#### TASK DETAILS:
From the data below, copy out every line in which the word "youtu" occurs.

(Data excerpts)
+ + + + +

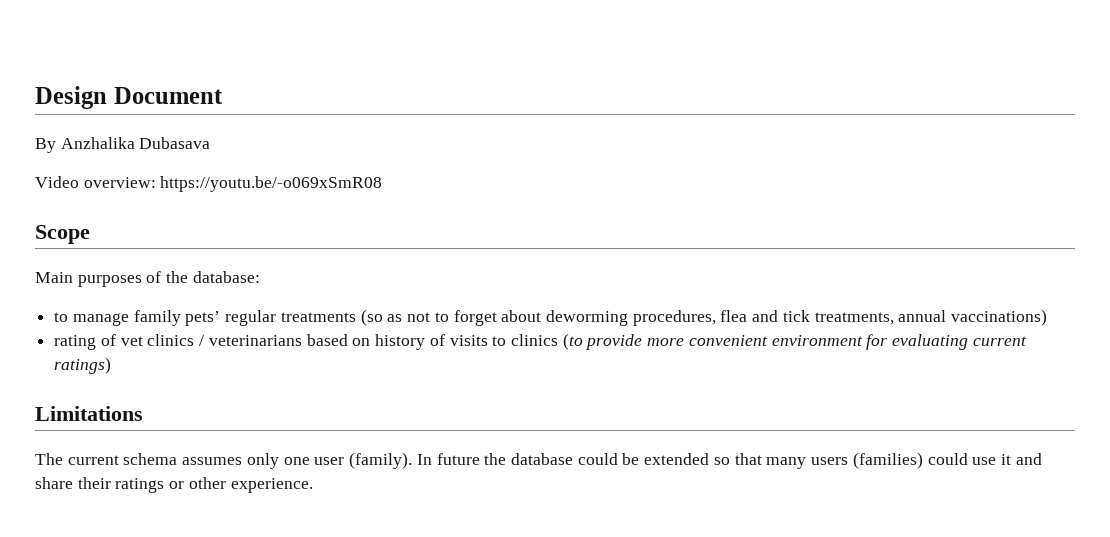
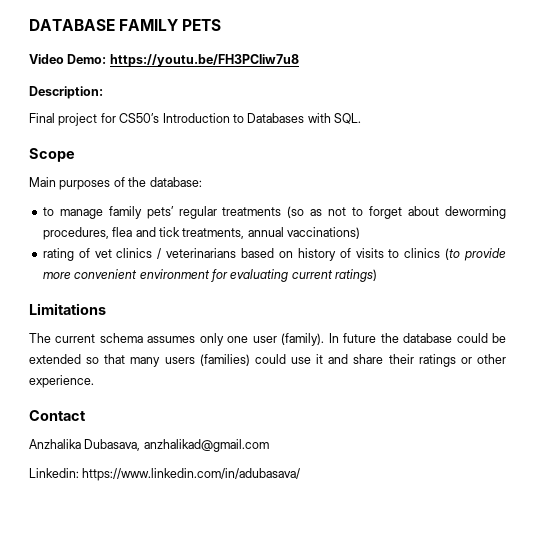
- Design Document
- By Anzhalika Dubasava
- Video overview: https://youtu.be/-o069xSmR08
+ DATABASE FAMILY PETS
+ Video Demo: https://youtu.be/FH3PCliw7u8
+ Description:
+ Final project for CS50’s Introduction to Databases with SQL.
+ Contact
+ Anzhalika Dubasava, anzhalikad@gmail.com
+ Linkedin: https://www.linkedin.com/in/adubasava/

+ + + + +

#### RESPONSE FOR THIS EXERCISE:
- Video overview: https://youtu.be/-o069xSmR08
+ Video Demo: https://youtu.be/FH3PCliw7u8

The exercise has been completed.